Christmas was hard this year. I can't wait til next year's. I think I was doing okay until my cousin's announced their sweet news of a new baby on Christmas Eve. Not sure why I felt like the last person to know....my twinnie even knew...they told her at my niece's birthday. And I did great during their announcement because I heard them say they wanted to make one (and I have been waiting for this to come, so it wasn't a surprise) and I clapped and cheered with the rest of the family. But then my dad had to come over and rub my back and my Aunt (my cousin's mom) had to say something to me (guess they were worried about telling me) so of course I start tearing up. It makes me feel once again like a rotten person. It sucks that people don't want to tell me their happy news. I guess they are just being sensitive and in some way I can appreciate that. But it makes me sad. Just like my twinnie not telling me right away about her second pregnancy. It sucks to know that people aren't necessarily eager to share their news with me, just nervous. It's not that I am not happy for them, it's just hard. They had to try for a few months for their first daughter and now she is 2.5. It just feels like another one of those "oh yeah" reminders to myself that we were trying then too....and had been for a while. The cool thing is..it's a boy! So now our family will have at least two little boys running around all these girls.

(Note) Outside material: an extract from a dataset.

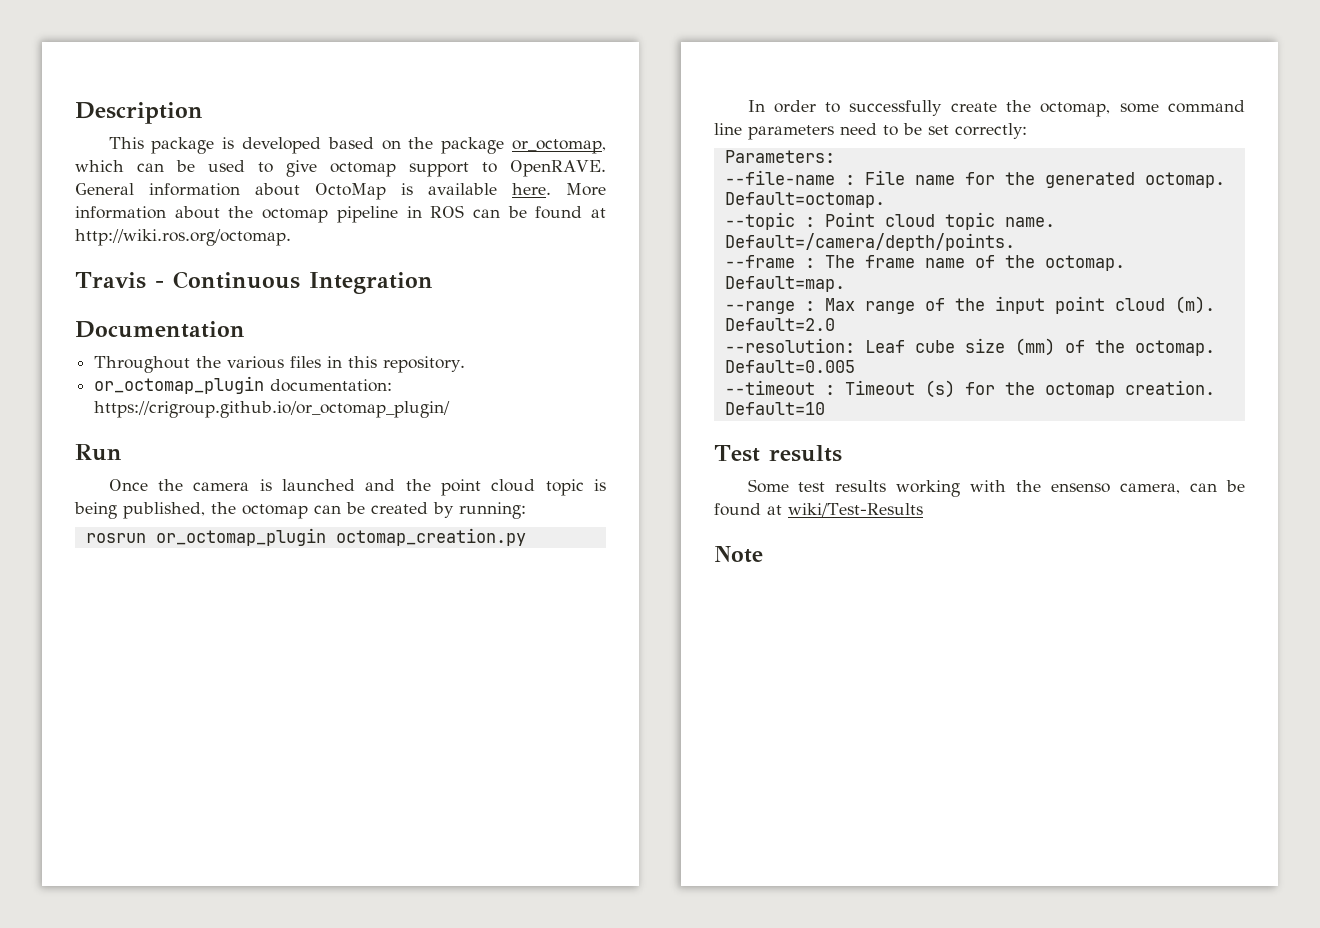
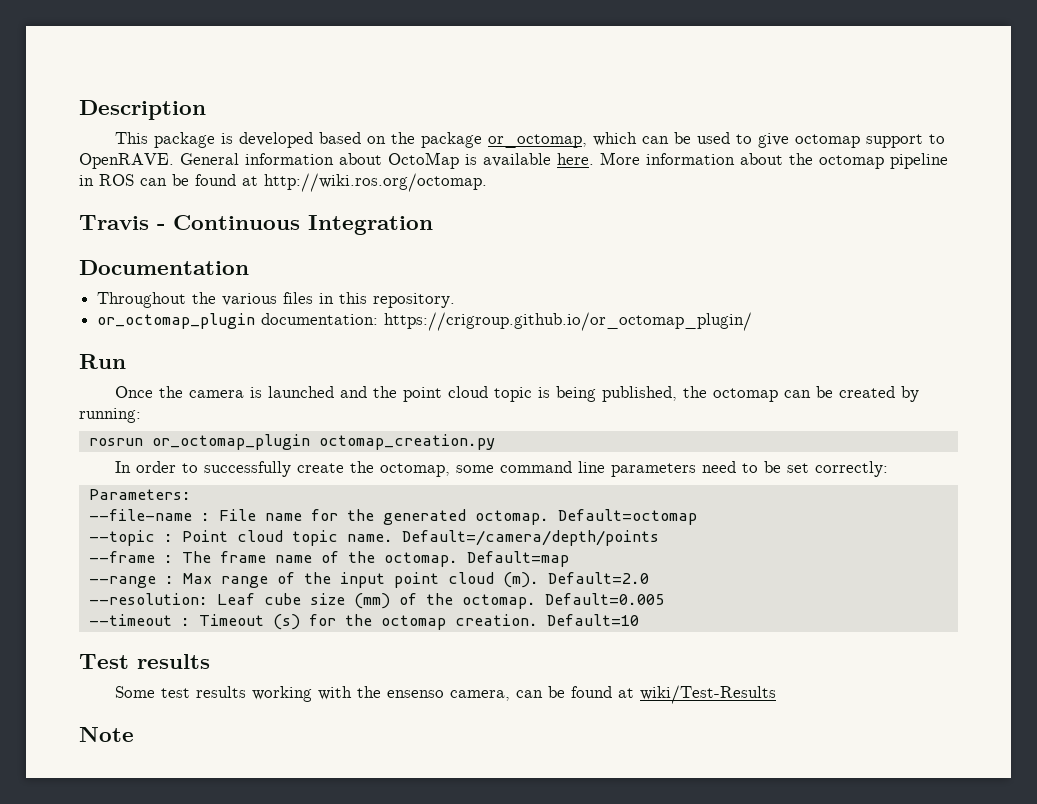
[724,192,885,208] Default=octomap. -> [557,509,697,525] Default=octomap
[724,233,1015,251] Default=/camera/depth/points. -> [401,530,659,546] Default=/camera/depth/points
[724,276,845,292] Default=map. -> [466,551,569,567] Default=map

On top of everything else I was already feeling, Santa brought me an instant migraine so this was my first gift I woke up to. boo. So we made it (finally) to my in-laws.....4 hours later than planned because I was in bed all day. Good thing they are so nice (truly some of the world's kindest folk). My FIL did comment on my mood and asked Keith if I was in a bad mood....oops.....so I made a point to change my outward expression. We had a nice simple dinner and all cleaned up before opening gifts. I cringed (inside...don't worry!) when my MIL shortened our son's name but I suppose in the end it is our fault she still can't get it right. Just not sure how to tell her...again. Hubby said he would talk with her. They got him a cute little outfit and another shirt with dinosaurs (!!) and a cool little toy piano. It's soft and lights up and does all sorts of fun things...we know because we played with it for about 5 minutes!
We were able to send our little man a present, but that's a post I will save for the adoption blog. :0)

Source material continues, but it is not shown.